[Your goal]
Identify all lines of the data containing the string "boot" and copy them.

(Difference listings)
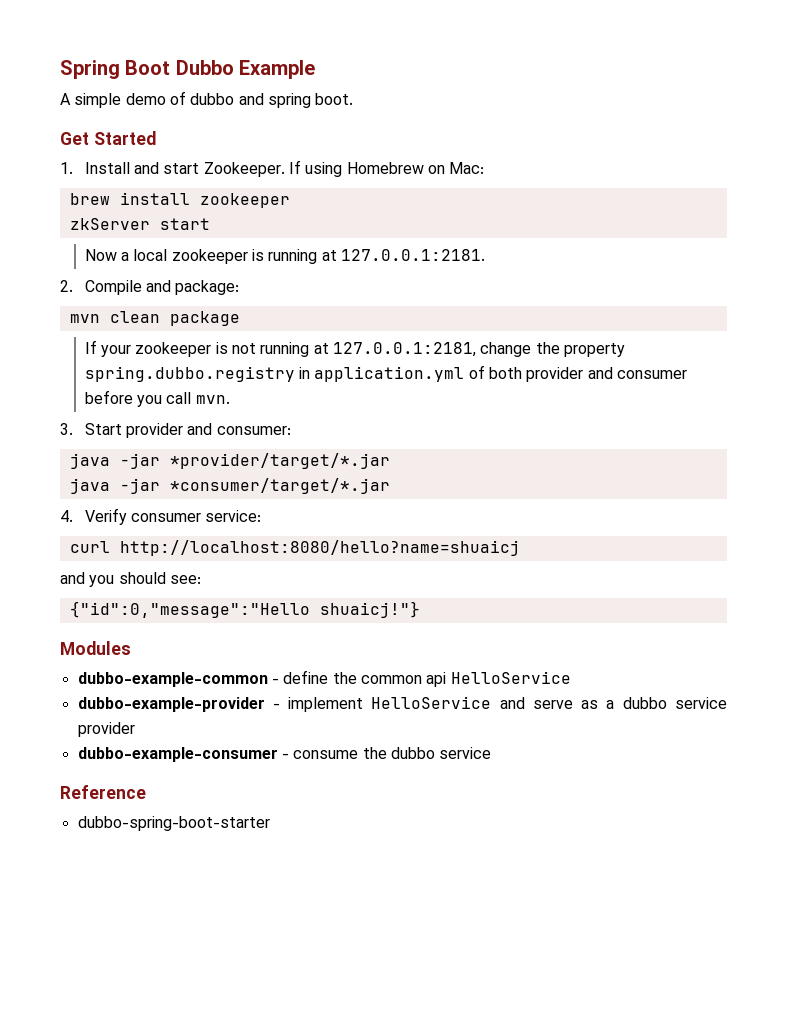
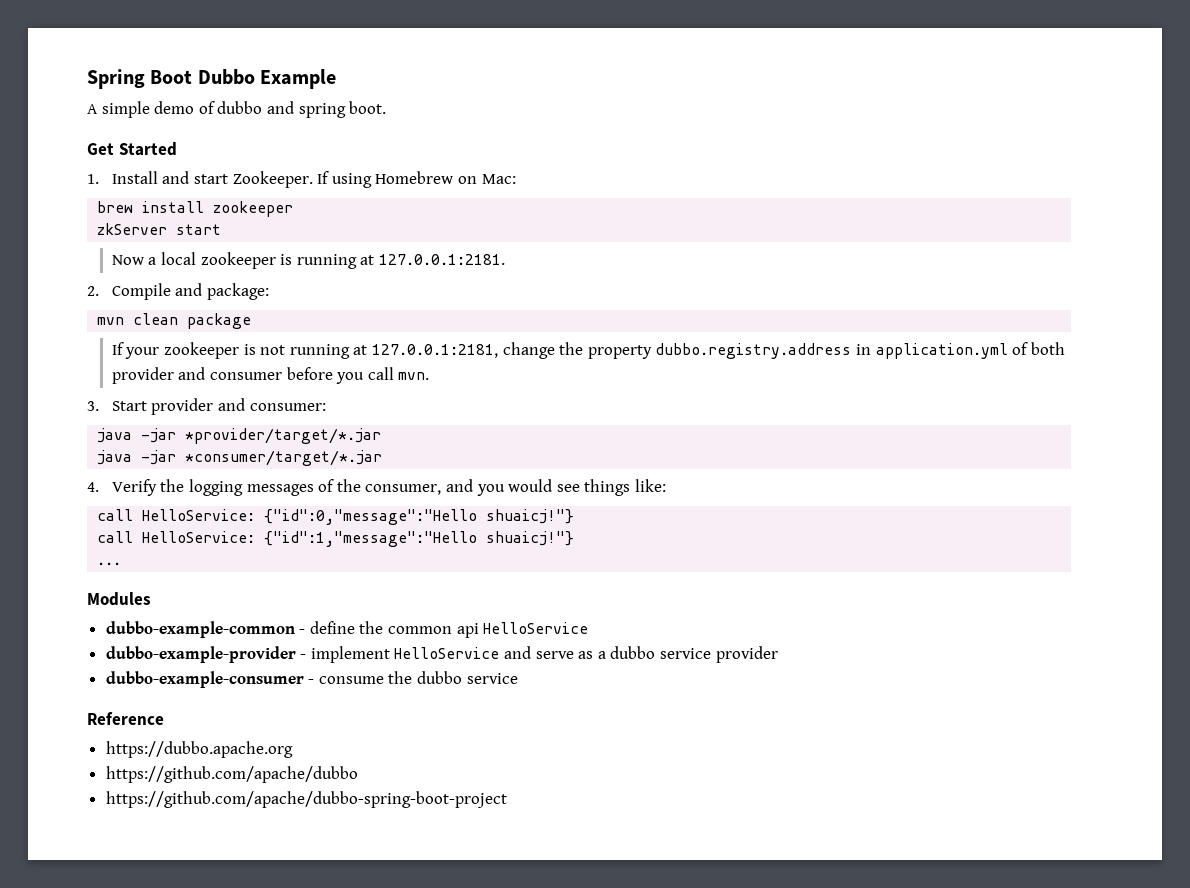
[84,366,295,382] spring.dubbo.registry -> [655,343,852,359] dubbo.registry.address
[131,510,262,522] [69,540,520,556] [60,572,201,587] [69,601,420,618] consumer service: // curl http://localhost:8080/hello?name=shuaicj // and you should see: // {"id":0,"message":"Hello shuaicj!"} -> [160,479,666,496] [97,509,575,525] [97,531,575,547] [97,562,122,565] the logging messages of the consumer, and you would see things like: // call HelloService: {"id":0,"message":"Hello shuaicj!"} // call HelloService: {"id":1,"message":"Hello shuaicj!"} // ...
[77,816,270,831] dubbo-spring-boot-starter -> [105,741,293,758] [105,766,358,783] [105,791,507,808] https://dubbo.apache.org // https://github.com/apache/dubbo // https://github.com/apache/dubbo-spring-boot-project

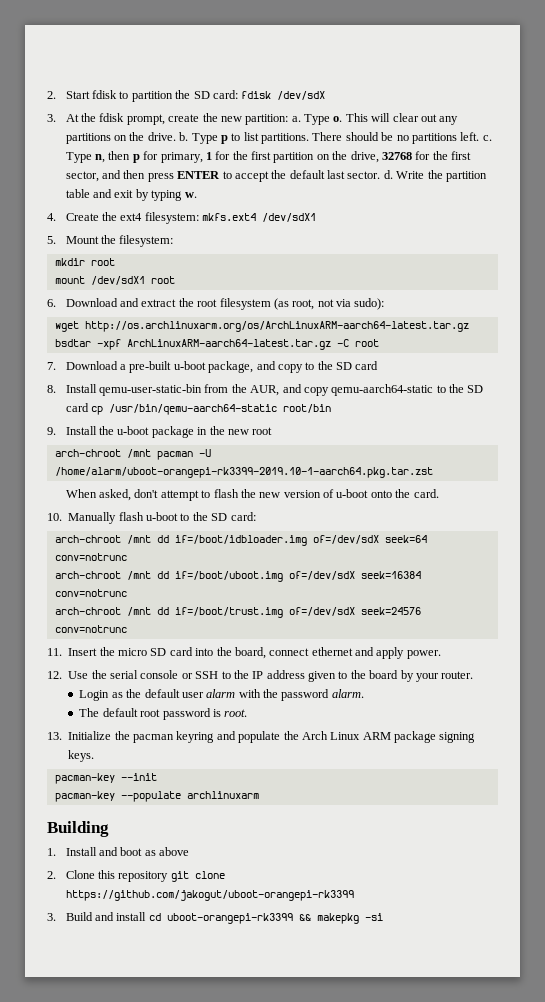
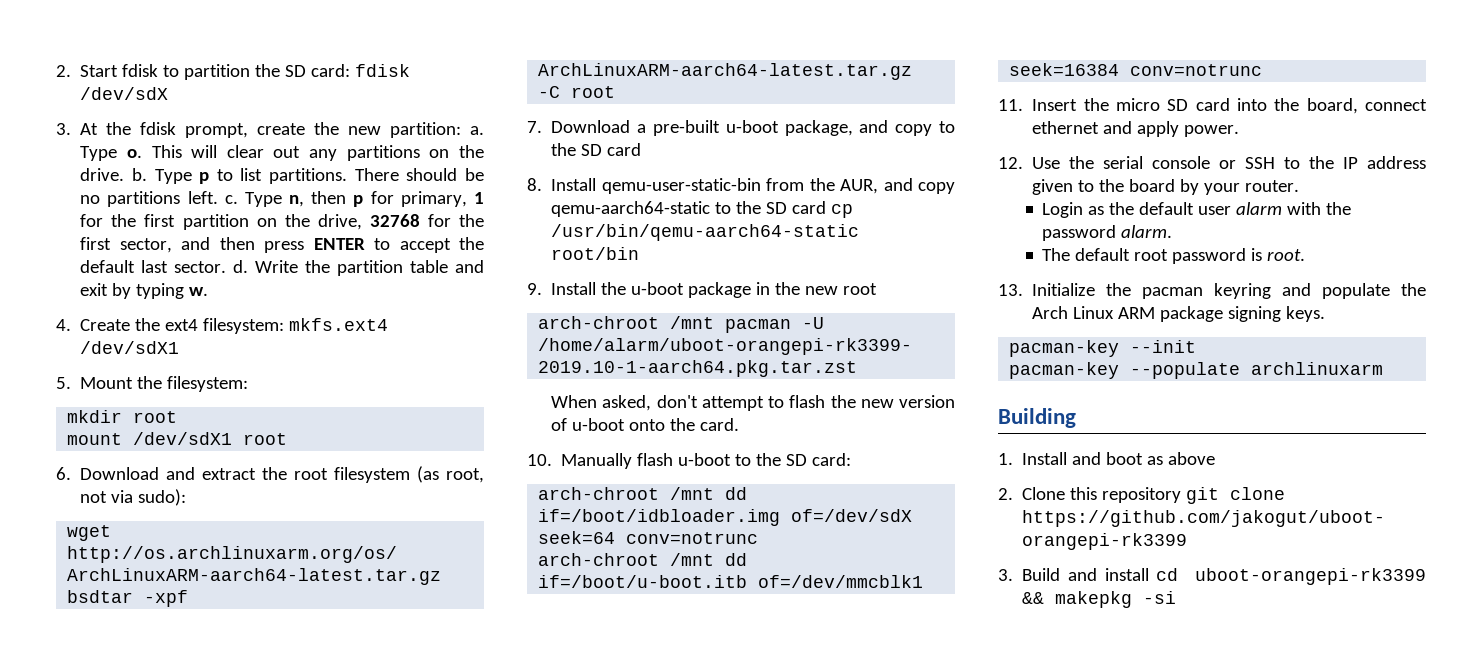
[174,571,355,582] if=/boot/uboot.img of=/dev/sdX -> [538,575,924,588] if=/boot/u-boot.itb of=/dev/mmcblk1
[54,607,421,618] [54,625,127,633] // arch-chroot /mnt dd if=/boot/trust.img of=/dev/sdX seek=24576 conv=notrunc -> (1263, 70) none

[Exercise output]
[77,816,270,831] dubbo-spring-boot-starter -> [105,741,293,758] [105,766,358,783] [105,791,507,808] https://dubbo.apache.org // https://github.com/apache/dubbo // https://github.com/apache/dubbo-spring-boot-project
[174,571,355,582] if=/boot/uboot.img of=/dev/sdX -> [538,575,924,588] if=/boot/u-boot.itb of=/dev/mmcblk1
[54,607,421,618] [54,625,127,633] // arch-chroot /mnt dd if=/boot/trust.img of=/dev/sdX seek=24576 conv=notrunc -> (1263, 70) none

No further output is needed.